---- TASK DATA

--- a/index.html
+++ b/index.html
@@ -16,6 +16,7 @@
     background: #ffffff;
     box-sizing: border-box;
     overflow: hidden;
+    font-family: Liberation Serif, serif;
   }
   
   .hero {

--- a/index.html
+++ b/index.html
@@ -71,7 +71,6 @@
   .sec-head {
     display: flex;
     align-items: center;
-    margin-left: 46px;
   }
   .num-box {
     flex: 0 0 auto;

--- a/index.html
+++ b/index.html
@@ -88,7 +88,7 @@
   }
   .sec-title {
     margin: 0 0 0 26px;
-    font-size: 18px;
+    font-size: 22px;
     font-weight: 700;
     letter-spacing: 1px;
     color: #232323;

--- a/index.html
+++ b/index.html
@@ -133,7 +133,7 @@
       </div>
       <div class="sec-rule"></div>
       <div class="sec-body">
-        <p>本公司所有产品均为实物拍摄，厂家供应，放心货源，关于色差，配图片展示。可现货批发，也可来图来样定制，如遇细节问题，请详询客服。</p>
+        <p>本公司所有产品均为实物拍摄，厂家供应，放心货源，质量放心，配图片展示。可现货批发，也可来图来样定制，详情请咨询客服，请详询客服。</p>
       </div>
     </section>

--------
---- TASK DATA

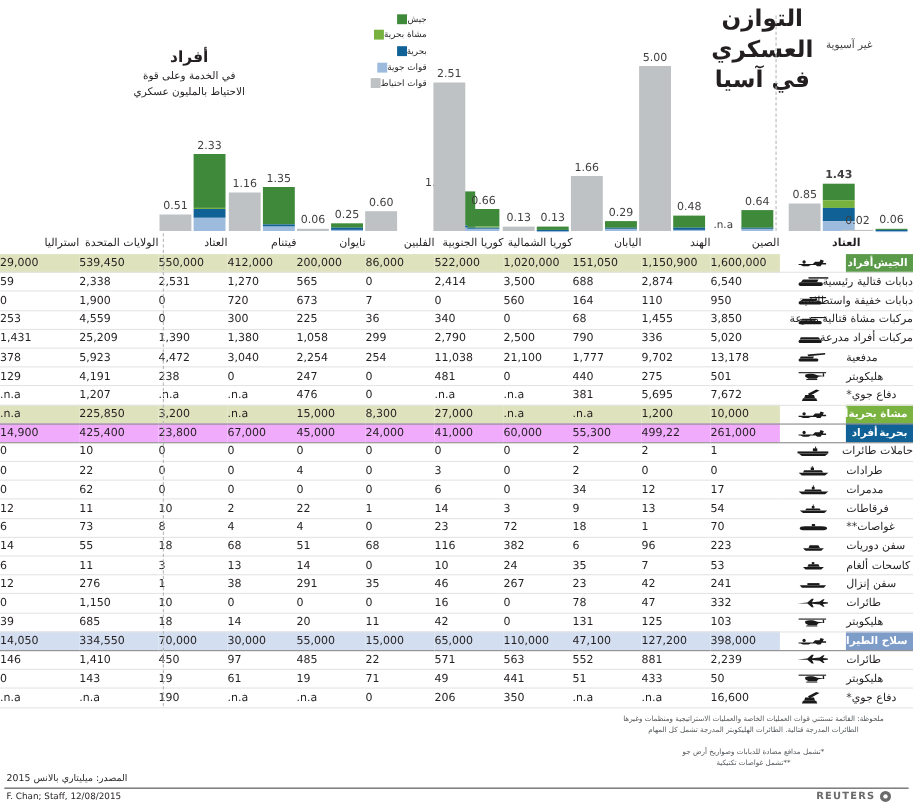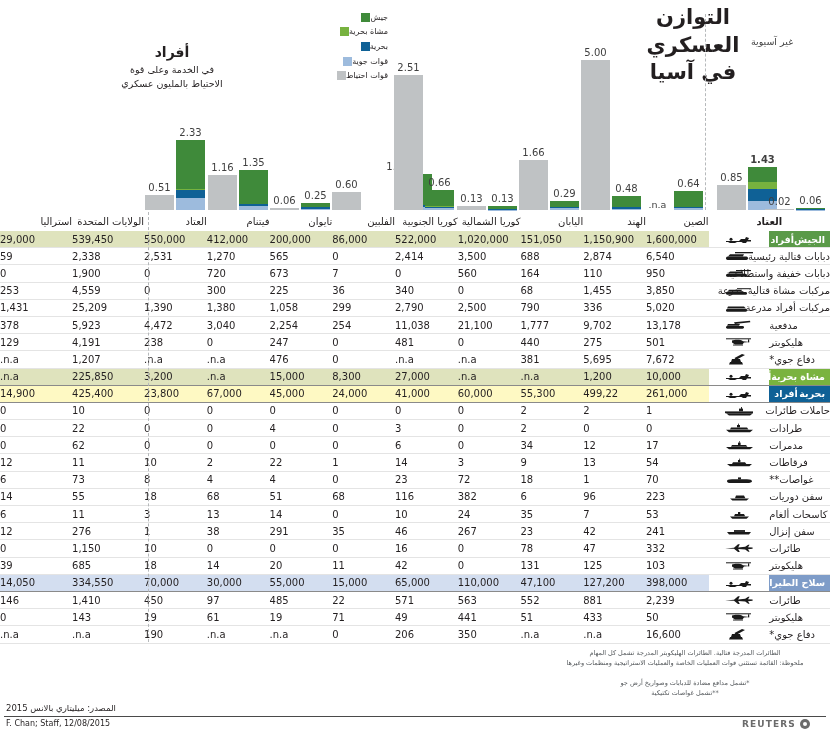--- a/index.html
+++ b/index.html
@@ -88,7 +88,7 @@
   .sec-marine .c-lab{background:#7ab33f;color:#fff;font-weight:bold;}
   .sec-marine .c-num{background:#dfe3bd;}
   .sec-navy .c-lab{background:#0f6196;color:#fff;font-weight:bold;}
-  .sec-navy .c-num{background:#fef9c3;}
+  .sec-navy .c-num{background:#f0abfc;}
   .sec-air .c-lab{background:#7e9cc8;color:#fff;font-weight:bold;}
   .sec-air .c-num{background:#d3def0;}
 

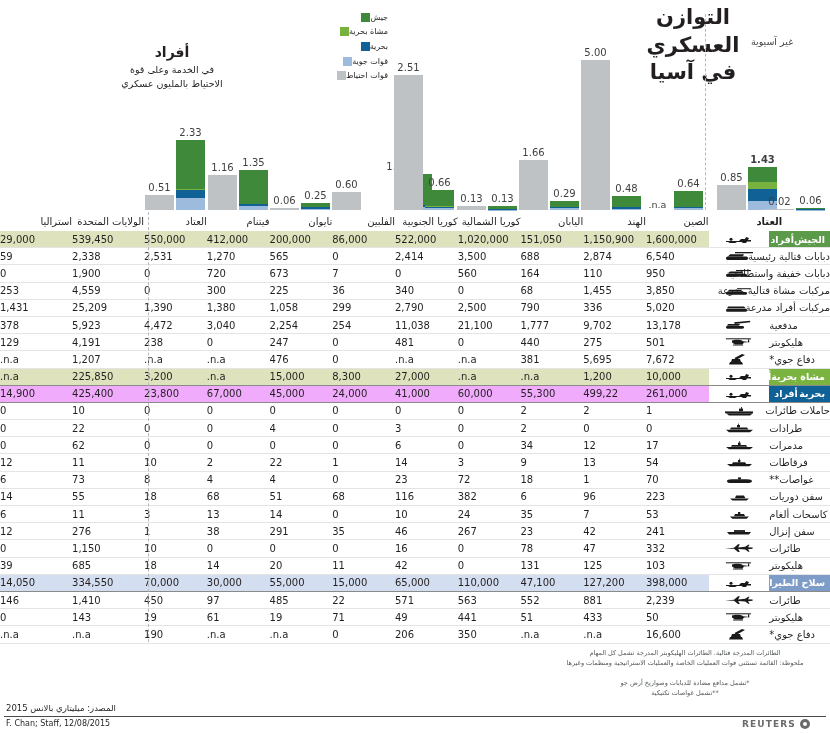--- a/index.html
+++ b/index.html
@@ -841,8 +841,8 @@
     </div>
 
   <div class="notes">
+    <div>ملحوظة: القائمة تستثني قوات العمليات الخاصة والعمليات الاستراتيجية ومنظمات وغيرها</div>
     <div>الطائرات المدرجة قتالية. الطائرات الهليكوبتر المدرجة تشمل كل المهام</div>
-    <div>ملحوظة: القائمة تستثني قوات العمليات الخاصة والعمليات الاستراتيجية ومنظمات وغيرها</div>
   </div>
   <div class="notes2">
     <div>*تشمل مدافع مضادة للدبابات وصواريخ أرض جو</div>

--------

**WHAT THE TASK ASKS**
Give again, word for word, every line of the listing above from the one with "background: #ffffff;" to the one with "margin: 0 0 0 26px;", both inclusive, and nothing beyond them.

**RESPONSE TO THIS EXERCISE**
     background: #ffffff;
     box-sizing: border-box;
     overflow: hidden;
+    font-family: Liberation Serif, serif;
   }
   
   .hero {

--- a/index.html
+++ b/index.html
@@ -71,7 +71,6 @@
   .sec-head {
     display: flex;
     align-items: center;
-    margin-left: 46px;
   }
   .num-box {
     flex: 0 0 auto;

--- a/index.html
+++ b/index.html
@@ -88,7 +88,7 @@
   }
   .sec-title {
     margin: 0 0 0 26px;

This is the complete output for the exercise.